MICHAEL RATNER: The Center for Constitutional Rights, where I work, represents Mohammed al-Khatani. His torture is well known. There’s 49 days of torture that are documented in a log that was leaked to the press. It includes everything from stripping, hooding, sexual humiliation, dogs, intravenous injection of liquids, enemas, and the like. Khalid Sheikh Mohammed, another one of the six, was waterboarded or water tortured. So you’re talking about a base in these six of torture. And what’s remarkable is the Bush administration believes they can use evidence derived from torture—they don’t call it torture; they call it coercion, enhanced interrogation techniques.
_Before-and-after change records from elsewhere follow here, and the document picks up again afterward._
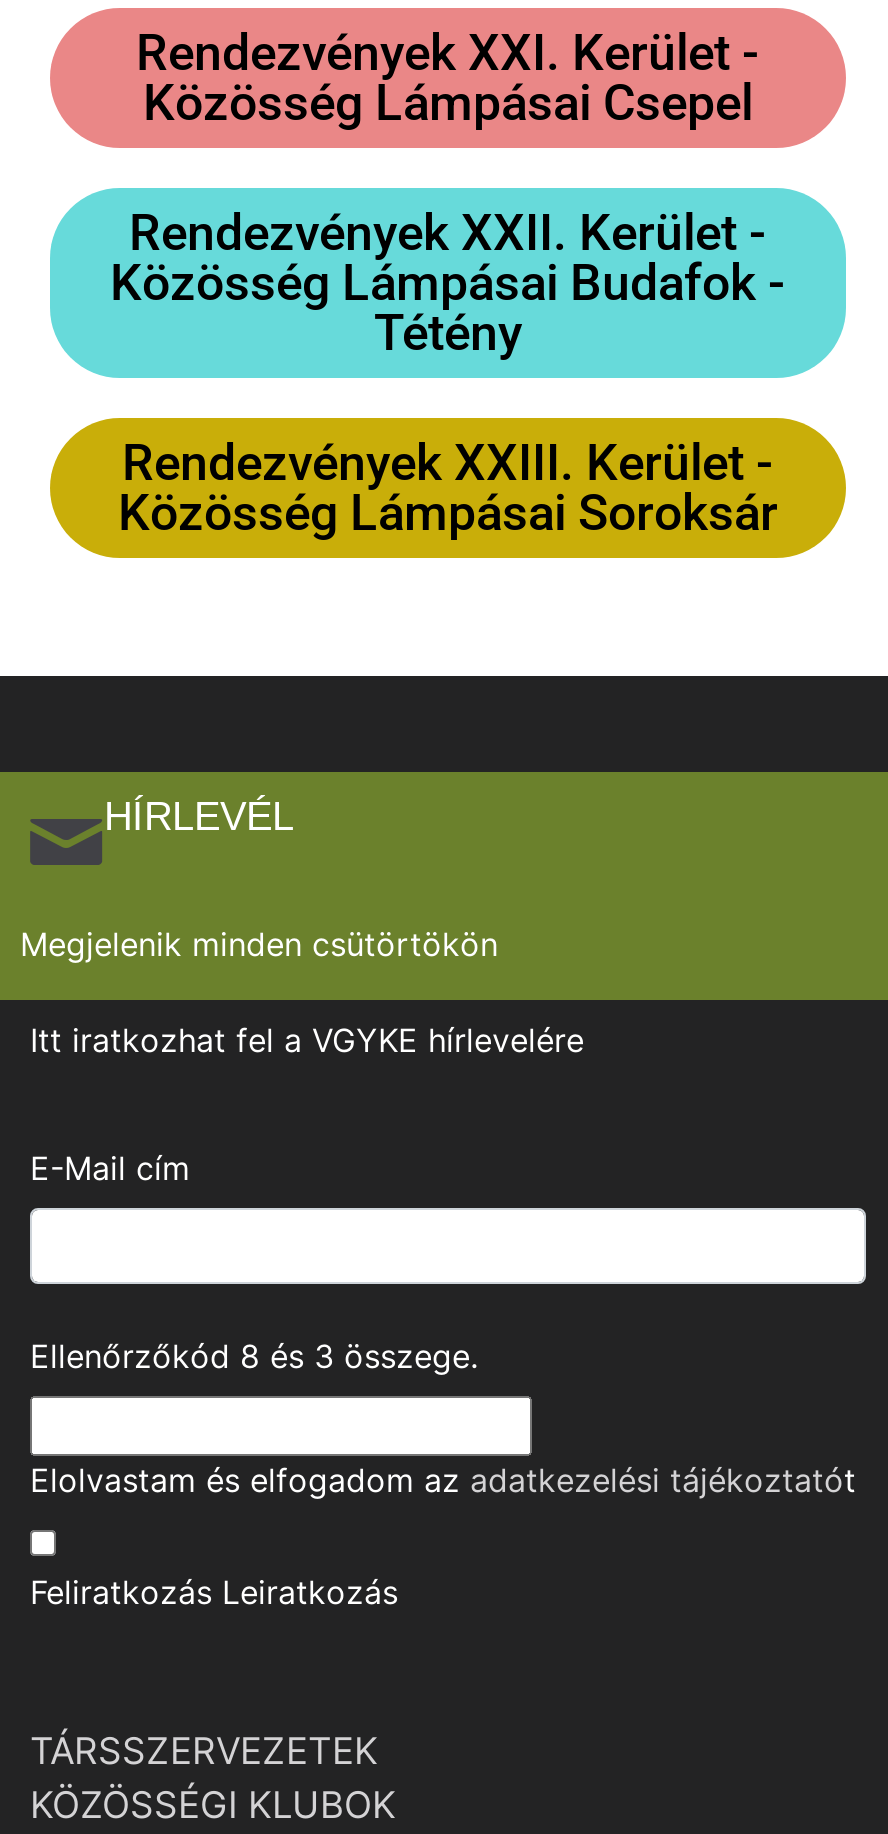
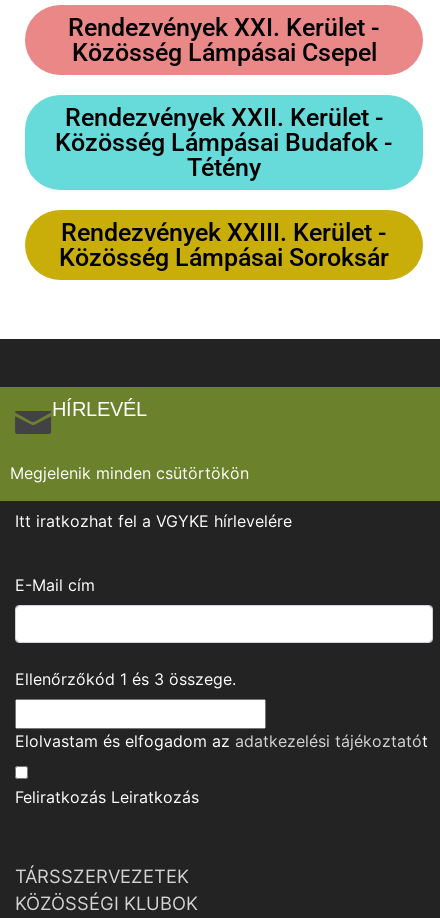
- Ellenőrzőkód 8 és 3 összege.
+ Ellenőrzőkód 1 és 3 összege.
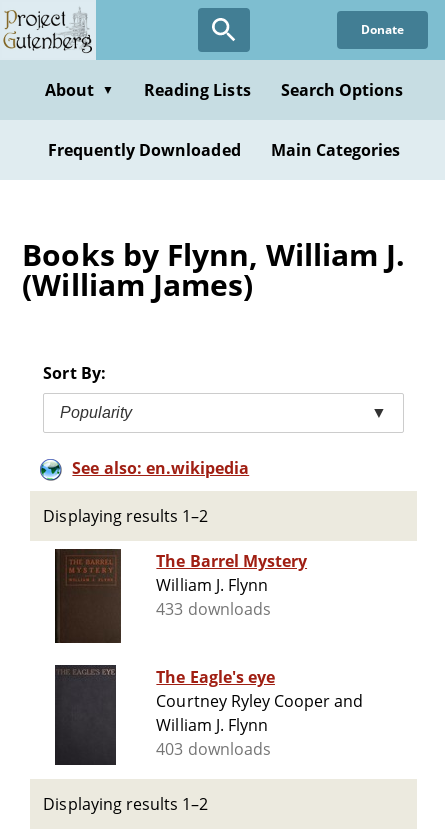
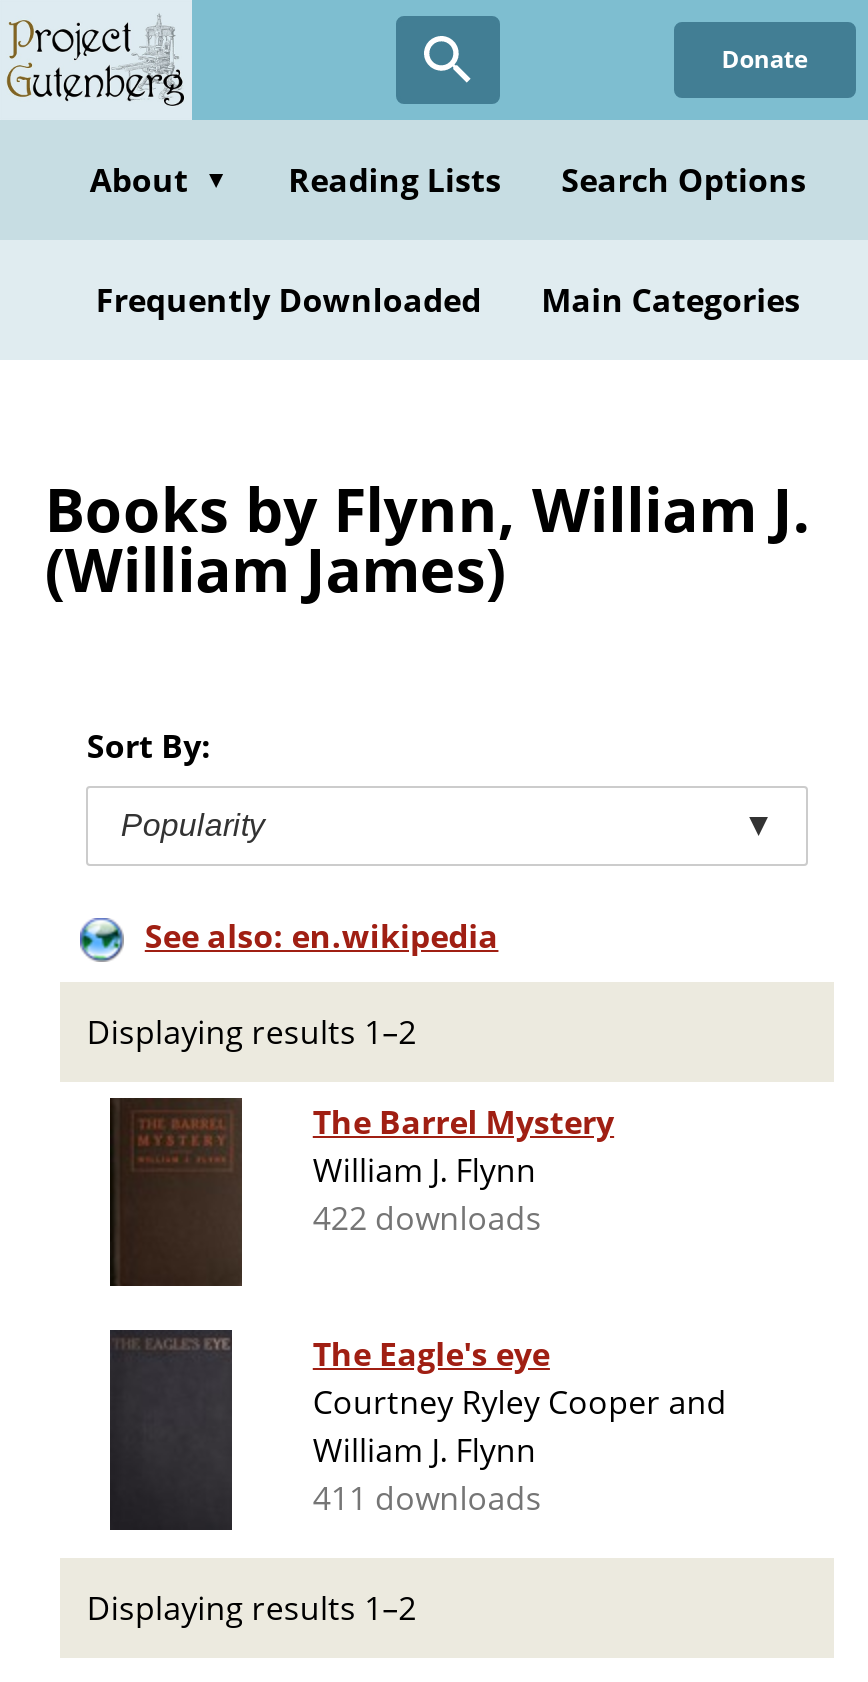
- 433 downloads
+ 422 downloads

- 403 downloads
+ 411 downloads
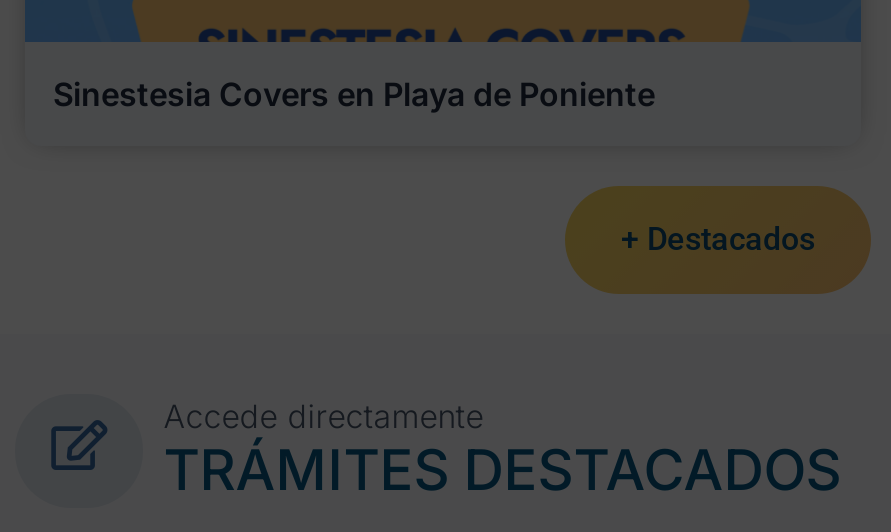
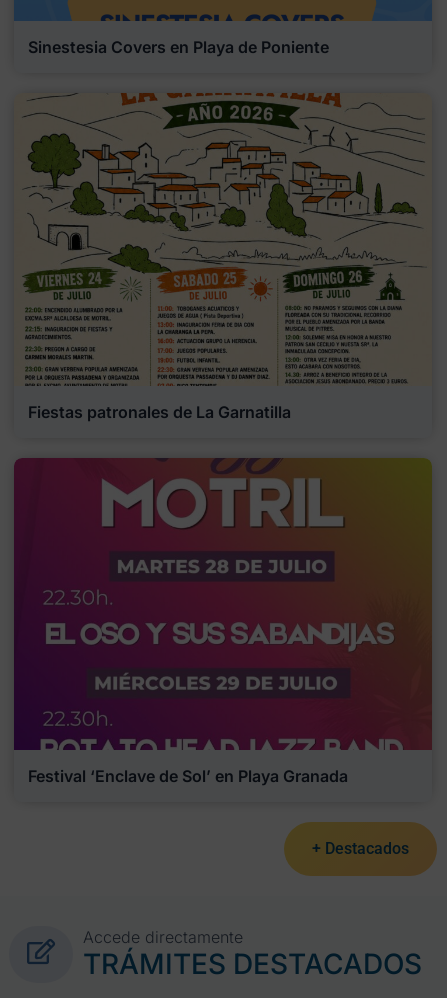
+ [image]
+ Festival ‘Enclave de Sol’ en Playa Granada

+ [image]
+ Fiestas patronales de La Garnatilla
We all know it’s torture. And they can use that evidence going forward to prove the guilt of these defendants. So you start with that as the base. And on top of that, you put a trial procedure—and I use “trial” really carefully, because it’s not really a trial; it’s a sham proceeding; it’s not a federal criminal trial, it’s not a courts martial, but is something made up by our government that allows evidence of coercion, allows secret evidence, allows hearsay evidence, doesn’t have a jury trial, and the judges are hand-picked. So on top of torture, you put this sham system, and then on top of that you put a death penalty.

NKWETA: Michael, what do you make of the timing of this? What do you make of the timing of this announcement in the light of what’s going on politically domestically in the US?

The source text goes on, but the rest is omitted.